Latest Posts

Archives [+]

Entries filed under 'jcr'

    Posted by Kas Thomas MAY 02, 2011

    Posted in contentmodels, crx gems, development, jackrabbit, java content repository, javascript, jcr and performance Comments 4

    Adobe CRX is an extremely versatile content store that can handle a wide range of content types (structured and unstructured), capable of reliably storing many millions of objects. In fact, the system's ultimate storage limits are actually not subject to any particular limitations of CRX itself but (rather) depend on the underlying persistence manager. You can choose from a number of different types of persistence (DB2, MySQL, Oracle, TarPM; see documentation here), each with its own particular limitations.

    In general, the default TarPM persistence manager gives better performance than most RDBMS alternatives for the typical CRX use cases (involving web content and user management). But in certain situations, with certain use cases, performance with TarPM can take a hit. The most common problem? Big Flat Lists.

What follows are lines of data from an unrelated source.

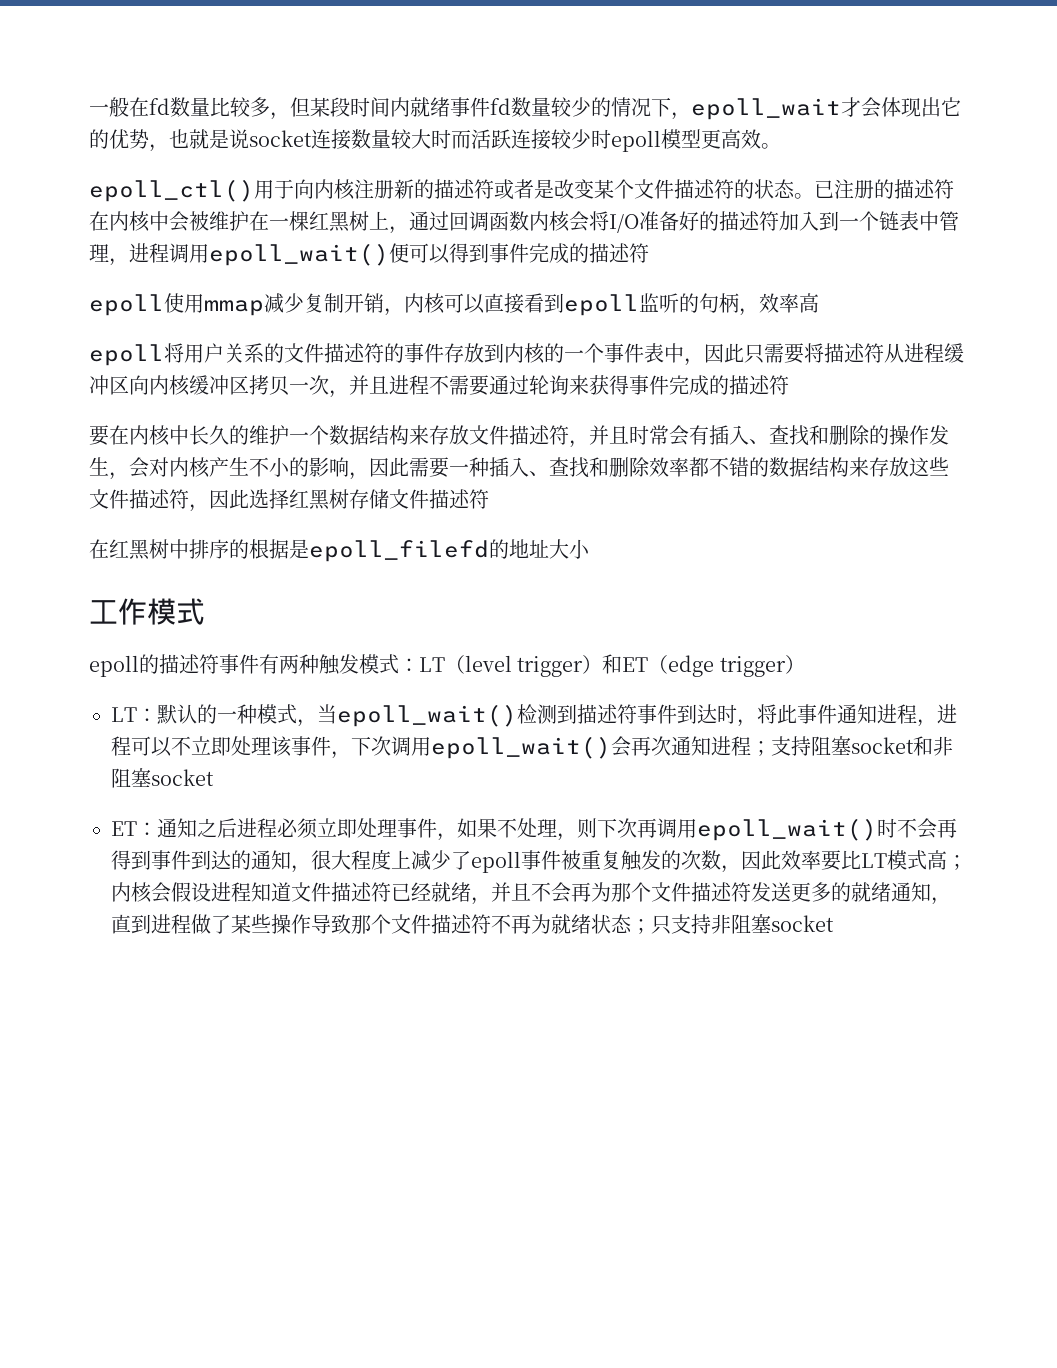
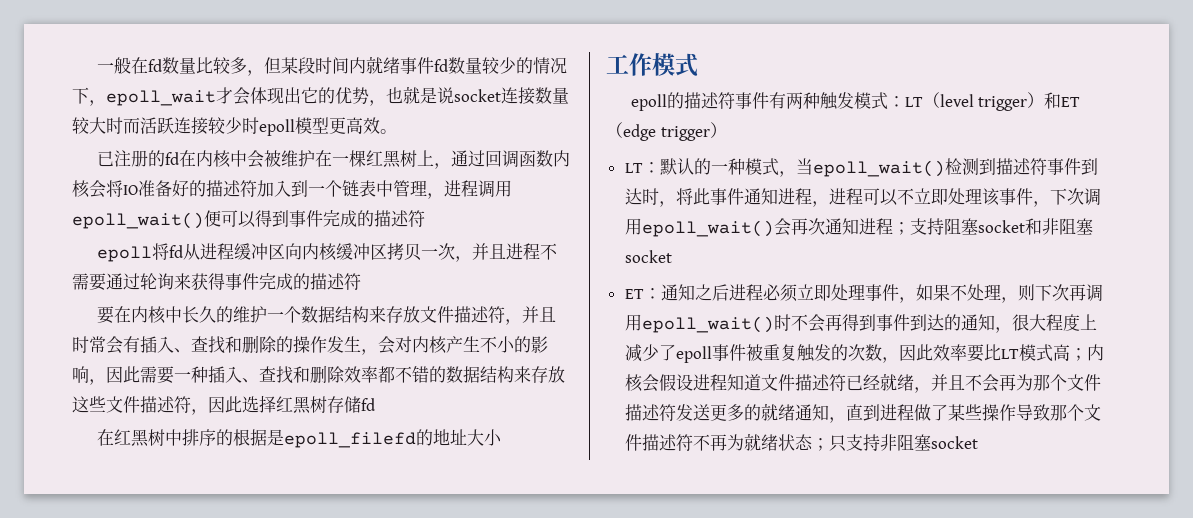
- epoll_ctl()用于向内核注册新的描述符或者是改变某个文件描述符的状态。已注册的描述符在内核中会被维护在一棵红黑树上，通过回调函数内核会将I/O准备好的描述符加入到一个链表中管理，进程调用epoll_wait()便可以得到事件完成的描述符
+ 已注册的fd在内核中会被维护在一棵红黑树上，通过回调函数内核会将IO准备好的描述符加入到一个链表中管理，进程调用epoll_wait()便可以得到事件完成的描述符
- epoll使用mmap减少复制开销，内核可以直接看到epoll监听的句柄，效率高
- epoll将用户关系的文件描述符的事件存放到内核的一个事件表中，因此只需要将描述符从进程缓冲区向内核缓冲区拷贝一次，并且进程不需要通过轮询来获得事件完成的描述符
+ epoll将fd从进程缓冲区向内核缓冲区拷贝一次，并且进程不需要通过轮询来获得事件完成的描述符
- 要在内核中长久的维护一个数据结构来存放文件描述符，并且时常会有插入、查找和删除的操作发生，会对内核产生不小的影响，因此需要一种插入、查找和删除效率都不错的数据结构来存放这些文件描述符，因此选择红黑树存储文件描述符
+ 要在内核中长久的维护一个数据结构来存放文件描述符，并且时常会有插入、查找和删除的操作发生，会对内核产生不小的影响，因此需要一种插入、查找和删除效率都不错的数据结构来存放这些文件描述符，因此选择红黑树存储fd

    Although read performance remains good, write performance can suffer in the case where you need to store, say, thousands of sibling nodes under one parent node. This has to do with the fact that TarPM is an append-only store in which objects are immutable and never overwritten, only rewritten. What it means is that the cost of adding (or updating) Node No. N-thousand-plus-one can be quite high.

    Of course, the answer is to divide and conquer: Break the nodes up into smaller groups, preferably hierarchical groups.

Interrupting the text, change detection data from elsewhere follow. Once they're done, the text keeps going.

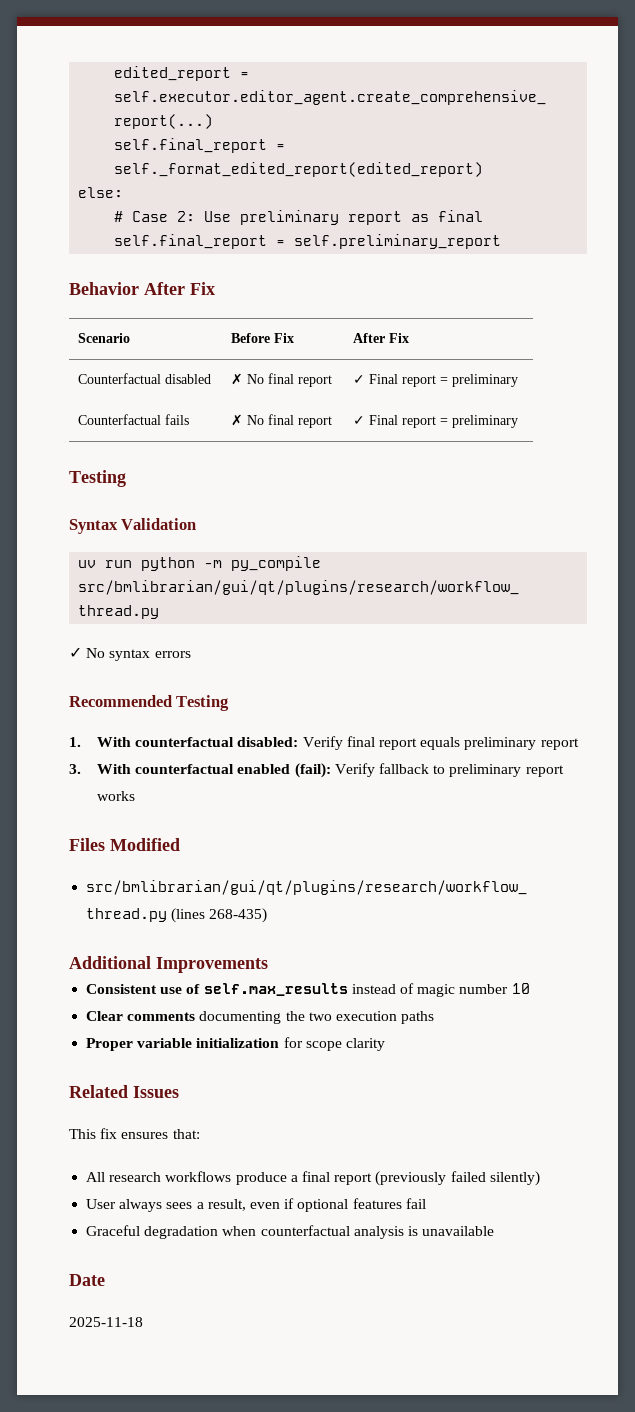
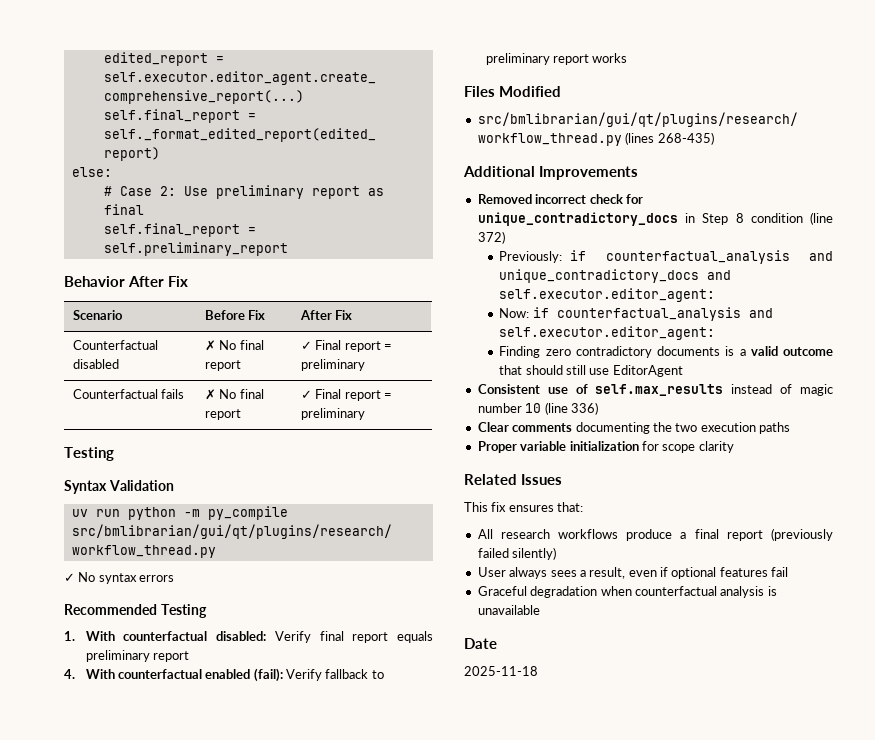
- 3. With counterfactual enabled (fail): Verify fallback to preliminary report works
+ 4. With counterfactual enabled (fail): Verify fallback to preliminary report works
+ Removed incorrect check for unique_contradictory_docs in Step 8 condition (line 372)
+ Previously: if counterfactual_analysis and unique_contradictory_docs and self.executor.editor_agent:
+ Now: if counterfactual_analysis and self.executor.editor_agent:
+ Finding zero contradictory documents is a valid outcome that should still use EditorAgent
- Consistent use of self.max_results instead of magic number 10
+ Consistent use of self.max_results instead of magic number 10 (line 336)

    Suppose you have a large number of users whose user-data you want to store in CRX, and you'd like to be able to store users by name. The naive way (we'll keep the example simple and assume no name collisions) would be to store Joe Smith under a node named users/joe_smith, Lee Jones under users/lee_jones, etc. But after a thousand names or so, performance will start to suffer noticeably as new entries are written to the repository. Far better performance will result if container nodes (buckets) are created for each letter of the alphabet, and for each Last Name, so that you can add Joe Smith as /users/S/Smith/Joe, for example.

    A more sophisticated approach would be to hash user IDs and chunk the hash to form an ad-hoc hierarchy. For example, "Joe Smith" might give a hash of ab12cd34. The user data for Joe Smith can be stored at users/ab/12/cd/34. When the time comes to look up data for Joe Smith, you would first hash the name (to obtain ab12cd34), then create the necessary path from the hash, and look up the data.

    As it turns out, the Jackrabbit API (which of course is built into CRX) offers yet another alternative for efficient hierarchical storage of arbitrary data, in the form of the BTreeManager. This class provides B+ tree-like behavior in allocating subtrees of nodes that are always balanced, with a fixed limit on how many siblings any given node can have. (You provide the limit as an argument in the constructor.)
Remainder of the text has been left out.